Autor: Fernando Pascual
Una lectura, bastante parcial, de la historia de las ideas quiere hacernos creer que el mundo del pasado era incapaz de pensar por sí mismo. Solo el hombre “moderno”, nos dicen, habría llegado a la madurez intelectual. Especialmente por haber superado cualquier “dogmatismo”, cualquier adhesión a creencias casi siempre “indefendibles” desde el punto de vista racional; es decir, desde la perspectiva del hombre “adulto”.
En realidad, el mundo moderno está muy lejos de vivir sin dogmas. O, mejor, ha suplantado los dogmas del pasado por nuevos dogmas, muchos de los cuales totalmente indefendibles.
En el siglo XIX, por ejemplo, estaba muy difundido el dogma del progreso: la técnica y las ciencias eran capaces, por sí solas, de mejorar el mundo, de llevar al hombre a su plenitud. Tal dogma entró en crisis después de dos guerras mundiales y de millones de muertes, pero sigue en pie entre no pocos intelectuales y entre algunos científicos que piden una y otra vez total libertad en sus investigaciones. Como si la ciencia no tuviera que rendir cuentas a la ética, como si la sociedad no pudiese controlar lo que se hace en los laboratorios.
Otro dogma de la modernidad consiste en aceptar el “evolucionismo” como verdad absoluta. Hay que distinguir, es cierto, entre las teorías (en plural) de la evolución y el evolucionismo. Las primeras investigan cómo y en qué sentido ha cambiado la vida en el planeta tierra. El segundo, en cambio, da por cierto que es posible pasar de la materia inerte a la existencia de seres vivos simplemente a través de mecanismos casuales, y que el ser humano no tiene alma espiritual, sino que debe ser valorado igual que los demás animales: fruto de la casualidad, carente de sentido.
Hemos de reconocer con satisfacción que no se han sacado todas las consecuencias nefastas de este dogma, aunque algunas ideologías racistas que nacieron del evolucionismo (como las de Herbert Spencer) sí lo hicieron. Hoy día no faltan pensadores evolucionistas, como Peter Singer, que están más preocupados por defender a los monos que a los enfermos incurables en la fase final de su existencia.
Un tercer dogma nos martillea con la idea de que los “creyentes” son enemigos de la razón y la convivencia humana, mientras que los hombres modernos y “desfanatizados” serían promotores de paz y de democracia. La experiencia de los sistemas totalitarios ateos, como el nazismo o el comunismo, debería haber desmontado este dogma, pero sabemos que es más difícil remover un prejuicio que hacer del Sahara un jardín botánico...

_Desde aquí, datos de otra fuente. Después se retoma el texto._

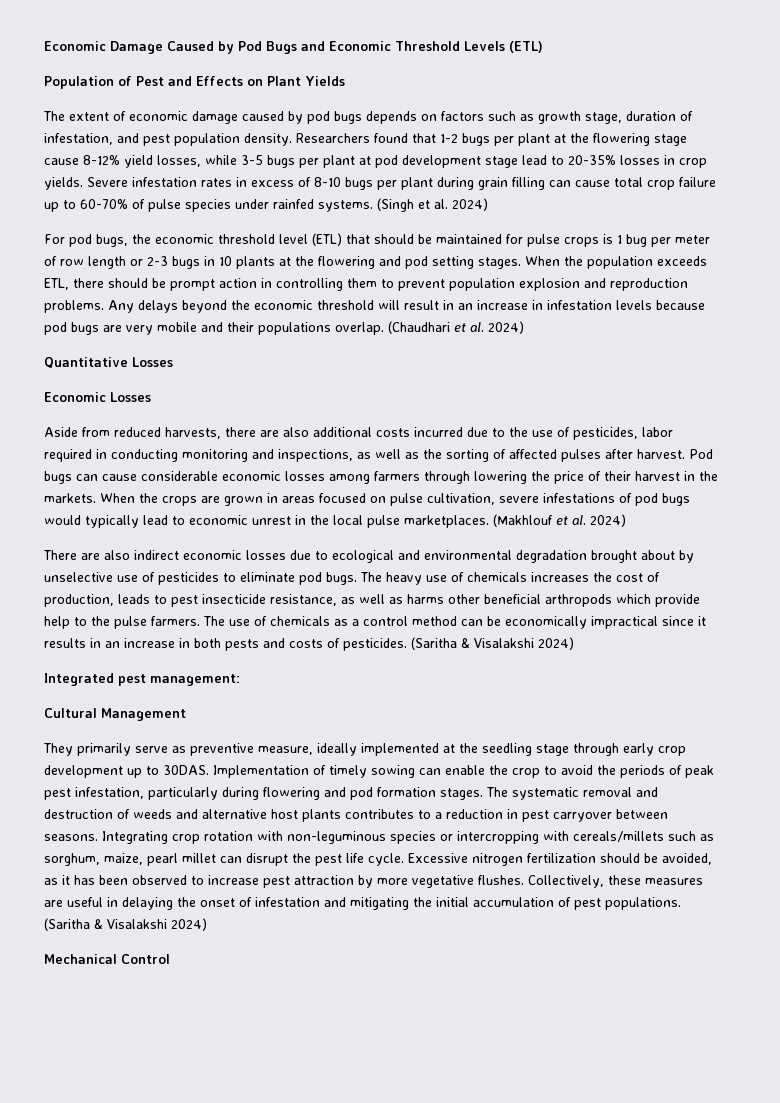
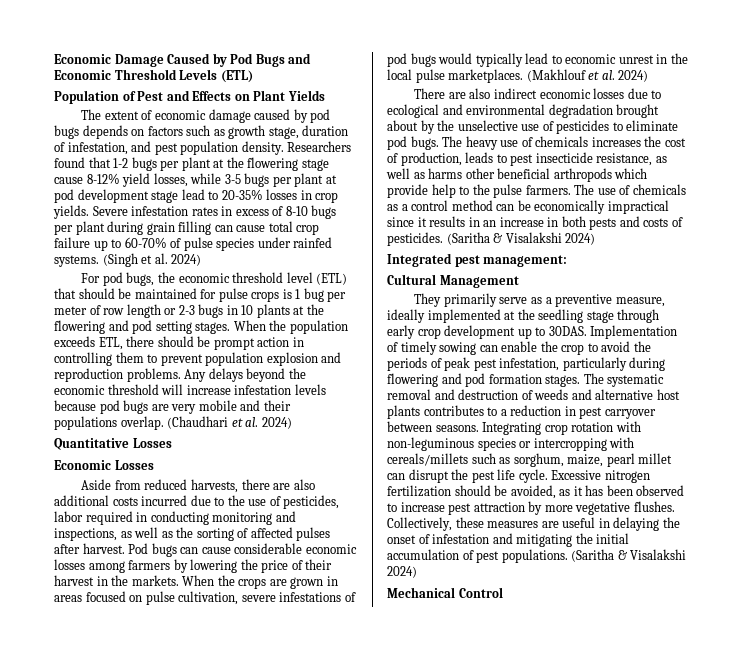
- Any delays beyond the economic threshold will result in an increase in infestation levels because pod bugs are very mobile and their populations overlap.
+ Any delays beyond the economic threshold will increase infestation levels because pod bugs are very mobile and their populations overlap.
- Pod bugs can cause considerable economic losses among farmers through lowering the price of their harvest in the markets.
+ Pod bugs can cause considerable economic losses among farmers by lowering the price of their harvest in the markets.
- There are also indirect economic losses due to ecological and environmental degradation brought about by unselective use of pesticides to eliminate pod bugs.
+ There are also indirect economic losses due to ecological and environmental degradation brought about by the unselective use of pesticides to eliminate pod bugs.
- They primarily serve as preventive measure, ideally implemented at the seedling stage through early crop development up to 30DAS.
+ They primarily serve as a preventive measure, ideally implemented at the seedling stage through early crop development up to 30DAS.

La modernidad necesita ser sanada y superar falsos dogmas que la debilitan. Como también necesita descubrir que hay dogmas “buenos”, que necesitan ser fundados con la ayuda de una metafísica y, por qué no, de ideas religiosas que no solo no humillan la inteligencia humana, sino que la defienden y la elevan a horizontes universales de verdad y de justicia.